### Task to complete
Copy the lines from the start of the records below through the line containing "(669, 79) none", both included, and leave out the pictures.

_ _ _ _ _

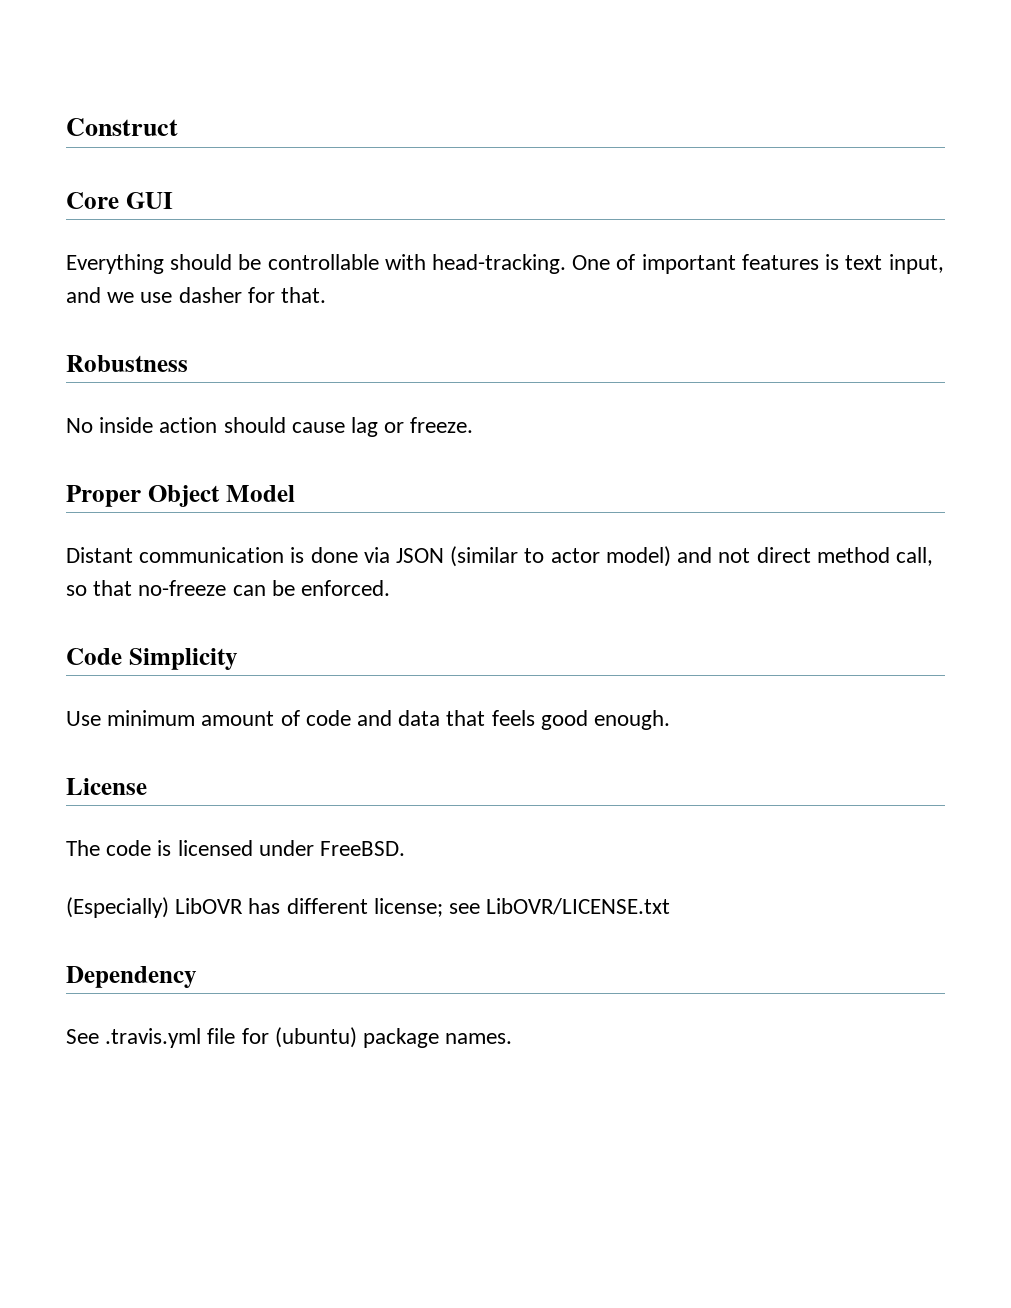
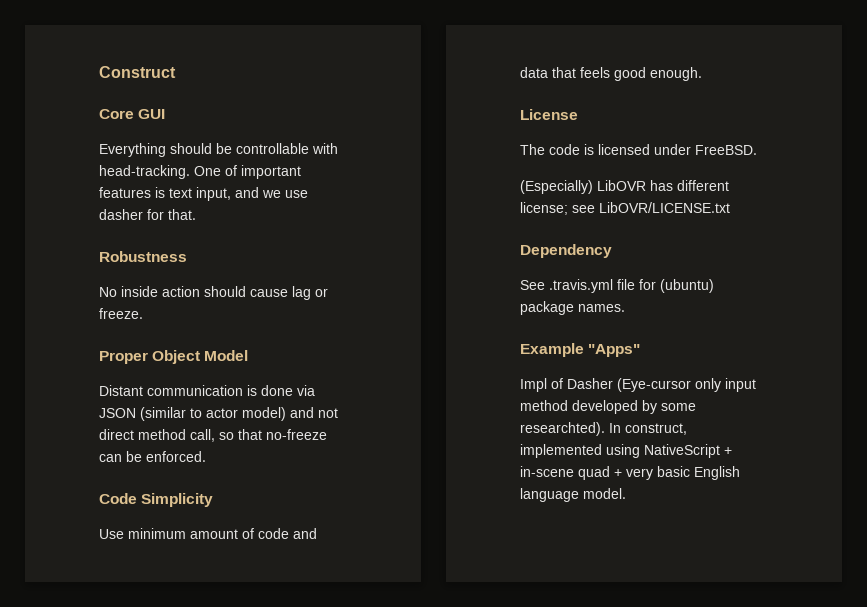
(513, 1038) none -> [520,343,641,357] [520,378,756,392] [520,400,696,414] [520,422,687,436] [520,444,732,458] [520,466,740,480] [520,488,626,502] // Example "Apps" // Impl of Dasher (Eye-cursor only input method developed by some researchted). In construct, implemented using NativeScript + in-scene quad + very basic English language model.

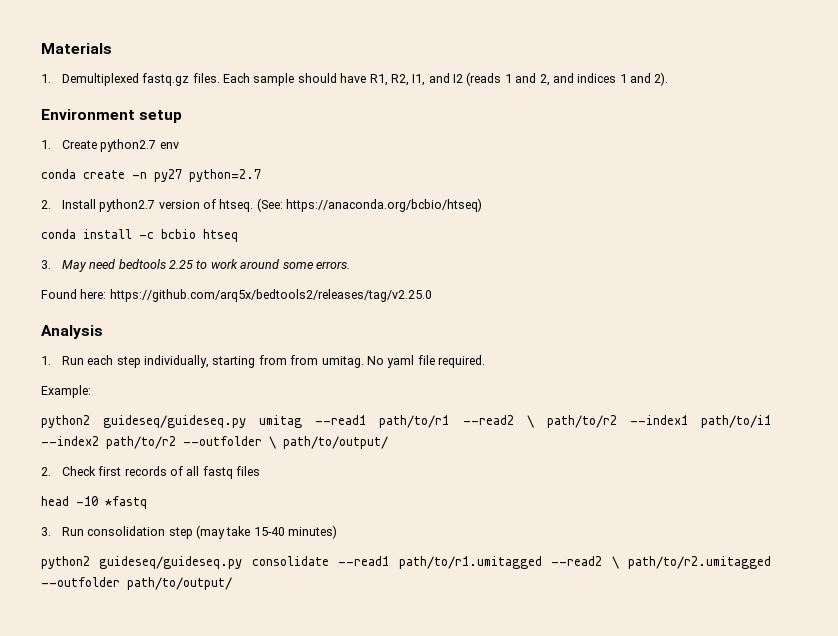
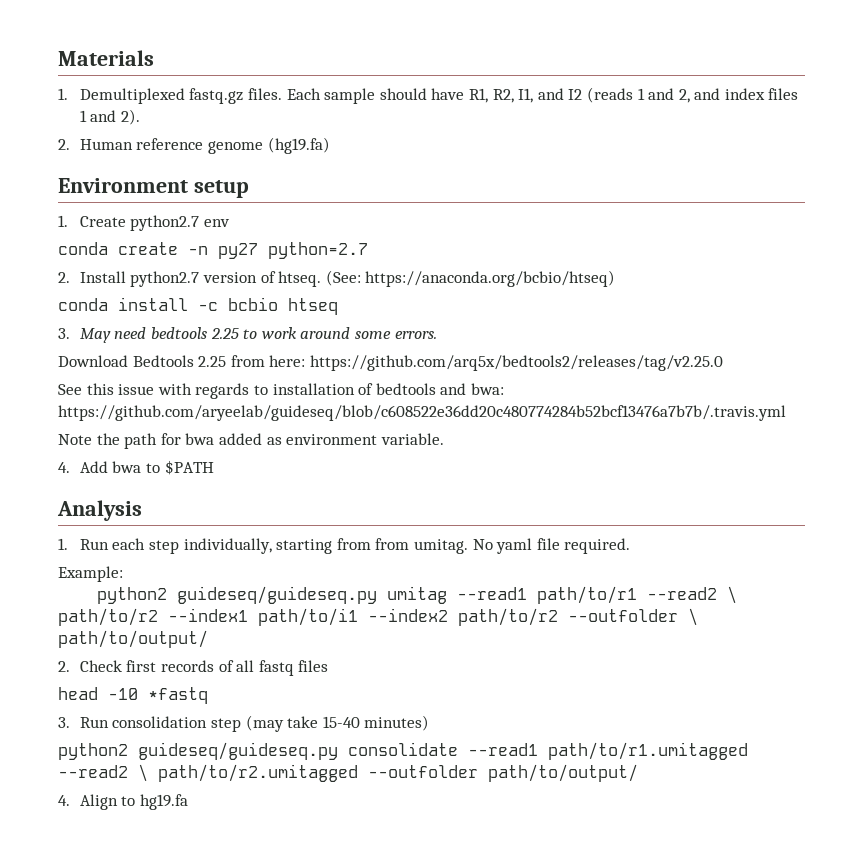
[577,73,617,83] indices -> [724,88,799,100] index files
(669, 79) none -> [58,137,330,154] // 2. Human reference genome (hg19.fa)
[41,289,432,302] Found here: https://github.com/arq5x/bedtools2/releases/tag/v2.25.0 -> [58,355,723,371] [58,383,504,399] [58,405,786,421] [58,433,444,449] [58,460,214,475] Download Bedtools 2.25 from here: https://github.com/arq5x/bedtools2/releases/tag/v2.25.0 // See this issue with regards to installation of bedtools and bwa: https://github.com/aryeelab/guideseq/blob/c608522e36dd20c480774284b52bcf13476a7b7b/.travis.yml // Note the path for bwa added as environment variable. // 4. Add bwa to $PATH
(232, 583) none -> [58,794,189,810] // 4. Align to hg19.fa

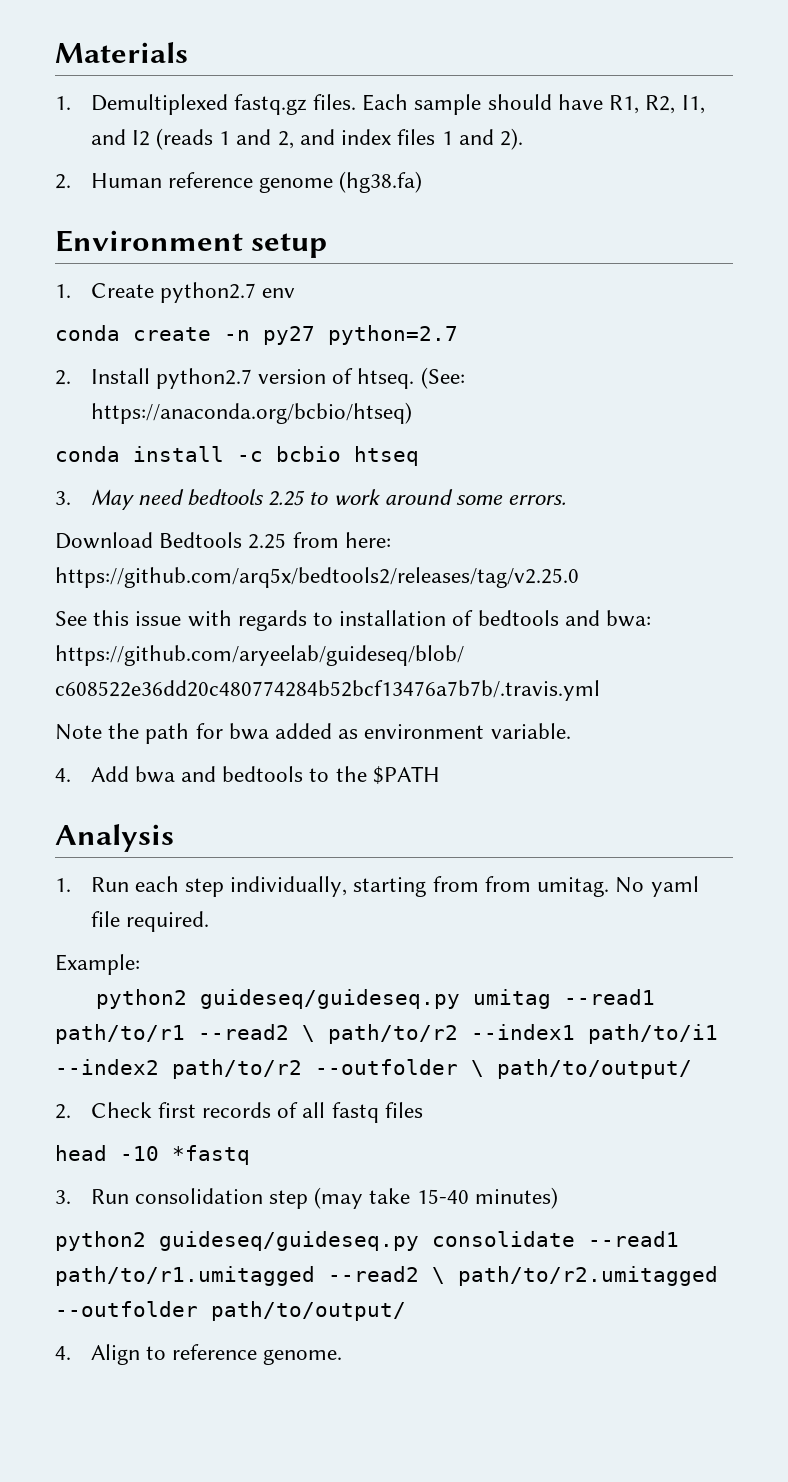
[267,137,330,154] (hg19.fa) -> [339,171,423,193] (hg38.fa)
[146,463,161,473] to -> [181,766,367,782] and bedtools to the
[140,794,189,810] hg19.fa -> [172,1344,343,1365] reference genome.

_ _ _ _ _

### Result of the task
(513, 1038) none -> [520,343,641,357] [520,378,756,392] [520,400,696,414] [520,422,687,436] [520,444,732,458] [520,466,740,480] [520,488,626,502] // Example "Apps" // Impl of Dasher (Eye-cursor only input method developed by some researchted). In construct, implemented using NativeScript + in-scene quad + very basic English language model.

[577,73,617,83] indices -> [724,88,799,100] index files
(669, 79) none -> [58,137,330,154] // 2. Human reference genome (hg19.fa)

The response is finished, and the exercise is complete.